I drove 109 miles criss-crossing the greater Philadelphia region this summer accompanying an ISHN sales rep on customer calls. It’s always good for editors to climb down from their ivory towers and encounter the real world. Especially today. Blink and there’s another disruption of some sort. Change is coming fast and furious.
First off, there’s demographic change. Every customer we called on, save one, was young enough to be my son or daughter. Scary. When I got into this business in the late 1970s I was always the youngest in the room, which seemed filled with men old enough to be my father. Now I’m the reluctant father figure. Us baby boomers haven’t taken kindly to the aging process.
Driving around I saw plenty of empty stores and fading malls with few cars in parking lots. The world has gone online. Department stores, music stores, books stores are disappearing from the landscape, and soon probably supermarkets, pharmacies, land lines, hard cash, road maps, wall calendars, business cards and down the road truckers, cabbies, the postal service, many hotels (Airbnb), parking lots and driveways. Yes. Recently a Stanford researcher said by 2030 no one will own an automobile. GM, Lyft and Uber will own fleets of electric vehicles that will pick you up and take you wherever you want to go.
Gone digital
Work has gone digital. The much-hyped paperless office is coming into view. Customers we called on joked about how no one in their office uses the phone anymore – and business cards are something their kids collect. Landline desk phones are dust collectors. Most office communication is conducted via email, perhaps text messages. Cell phones are used only when something gets urgent or complicated. Somehow Skype and teleconferencing has not yet disrupted the stubbornly persistent office meeting. If anything, in the face of technology changing just about everything, meetings seem to be multiplying. Many formerly white or pink collar workers (now indistinguishable from warehouse labor in casual dress) seem to spend entire days floating from meeting to meeting. White boards are one old-school relic that won’t go away. One of our customers, her meeting room white board completely filled with notes, lists and flow charts, said she could use a second board.
One customer showed us his warehouse – spotless and nearly bereft of workers – where some of the remaining workers wear wristbands that display orders just received and direct order picking. Any order received before 5 p.m. is shipped that day. Speed has never been more important in business.
We pulled up to another client, nestled in one of those innovation parks, to discover a sleek, low-slung silver bullet of an electric car being recharged, a cable running from the battery, through a window, to a charging unit inside the building, When we left an hour later, the car was still being recharged. How long does it take, and how many times do you have to do it? I think I better brush up on these things.
Every customer talked about their website, their use of social media, digital messaging, webinars and analytics. One business was modeled on cloud computing. Another on providing safety and health training, consulting services – various “value adds.” It’s a given today that a brick and mortar business cannot survive “pushing stuff,” as one customer described. Most PPE gear – hard hats to gloves to earplugs – are commodities. There are no decent margins in commodity competition, which goes to the lowest price. Businesses built years ago selling commodities must create an expanded value proposition that encompasses consultative solutions and assisting customers in developing an effective “approach” – safety culture — to implementing those commodity goods, as one marketing manager told us.
What, no business case?
We talked to one customer, a sharp millennial by chance, who was confounded that, most people in the business world don’t get the business case for safety investments.

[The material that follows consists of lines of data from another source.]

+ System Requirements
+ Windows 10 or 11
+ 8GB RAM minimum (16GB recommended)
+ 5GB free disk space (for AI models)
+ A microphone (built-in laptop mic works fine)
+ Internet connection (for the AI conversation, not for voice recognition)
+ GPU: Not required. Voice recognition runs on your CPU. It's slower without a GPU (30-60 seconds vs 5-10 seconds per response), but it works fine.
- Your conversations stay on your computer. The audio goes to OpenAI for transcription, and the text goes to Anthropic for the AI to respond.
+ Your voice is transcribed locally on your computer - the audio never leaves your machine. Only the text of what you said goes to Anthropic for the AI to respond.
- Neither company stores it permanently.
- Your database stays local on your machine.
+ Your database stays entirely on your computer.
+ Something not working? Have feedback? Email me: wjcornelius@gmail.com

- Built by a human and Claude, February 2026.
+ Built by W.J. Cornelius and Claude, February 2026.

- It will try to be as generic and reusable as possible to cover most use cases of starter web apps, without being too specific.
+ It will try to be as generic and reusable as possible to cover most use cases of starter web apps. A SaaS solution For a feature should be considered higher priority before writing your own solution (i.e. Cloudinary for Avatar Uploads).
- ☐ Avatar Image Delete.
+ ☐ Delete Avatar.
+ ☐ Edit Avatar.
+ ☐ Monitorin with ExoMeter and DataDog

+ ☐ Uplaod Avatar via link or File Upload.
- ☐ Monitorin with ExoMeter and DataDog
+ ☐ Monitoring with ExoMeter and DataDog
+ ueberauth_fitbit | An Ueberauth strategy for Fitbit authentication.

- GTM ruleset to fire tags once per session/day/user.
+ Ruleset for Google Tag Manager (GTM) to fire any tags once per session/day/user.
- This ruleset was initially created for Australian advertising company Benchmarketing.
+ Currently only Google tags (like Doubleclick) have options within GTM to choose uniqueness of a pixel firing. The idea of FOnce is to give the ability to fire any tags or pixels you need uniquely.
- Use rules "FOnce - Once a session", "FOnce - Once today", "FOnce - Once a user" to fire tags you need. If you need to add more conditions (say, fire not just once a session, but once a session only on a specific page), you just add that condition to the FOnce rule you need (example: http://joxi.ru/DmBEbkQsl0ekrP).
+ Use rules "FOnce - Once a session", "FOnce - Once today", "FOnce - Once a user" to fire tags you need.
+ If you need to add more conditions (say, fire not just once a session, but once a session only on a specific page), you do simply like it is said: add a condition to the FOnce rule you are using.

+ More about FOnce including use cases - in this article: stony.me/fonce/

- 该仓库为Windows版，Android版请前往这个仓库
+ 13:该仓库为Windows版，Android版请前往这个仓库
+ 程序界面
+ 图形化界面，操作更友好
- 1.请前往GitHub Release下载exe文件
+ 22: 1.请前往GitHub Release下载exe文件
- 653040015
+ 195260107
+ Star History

But keeping workers safe, healthy and psychologically well reduces absenteeism, increases their productivity, makes them more involved in their work, and more likely to stick around and not hop to another gig, she said.
True, but in many small and mid-sized companies, which make up the bulk of the economy, there usually isn’t a full-time safety professional on staff to make that case. It’s all about compliance and staying out of OSHA’s hair, we explained. Nothing yet has disrupted most of the business world’s preoccupation with compliance.
On our last call of the day, a marketing manager laid out the still all-too-common reality: safety products are often the last thing a business thinks of when installing or overhauling equipment, constructing a new assembly line, changing a process, finishing a project, or doing due diligence on an acquisition.
Disruption rumbles all around us. It is changing, or will, how we live and work. It’s inevitable, fait accompli. Safety and compliance thinking won’t be immune to disruption. It will just take longer to get here.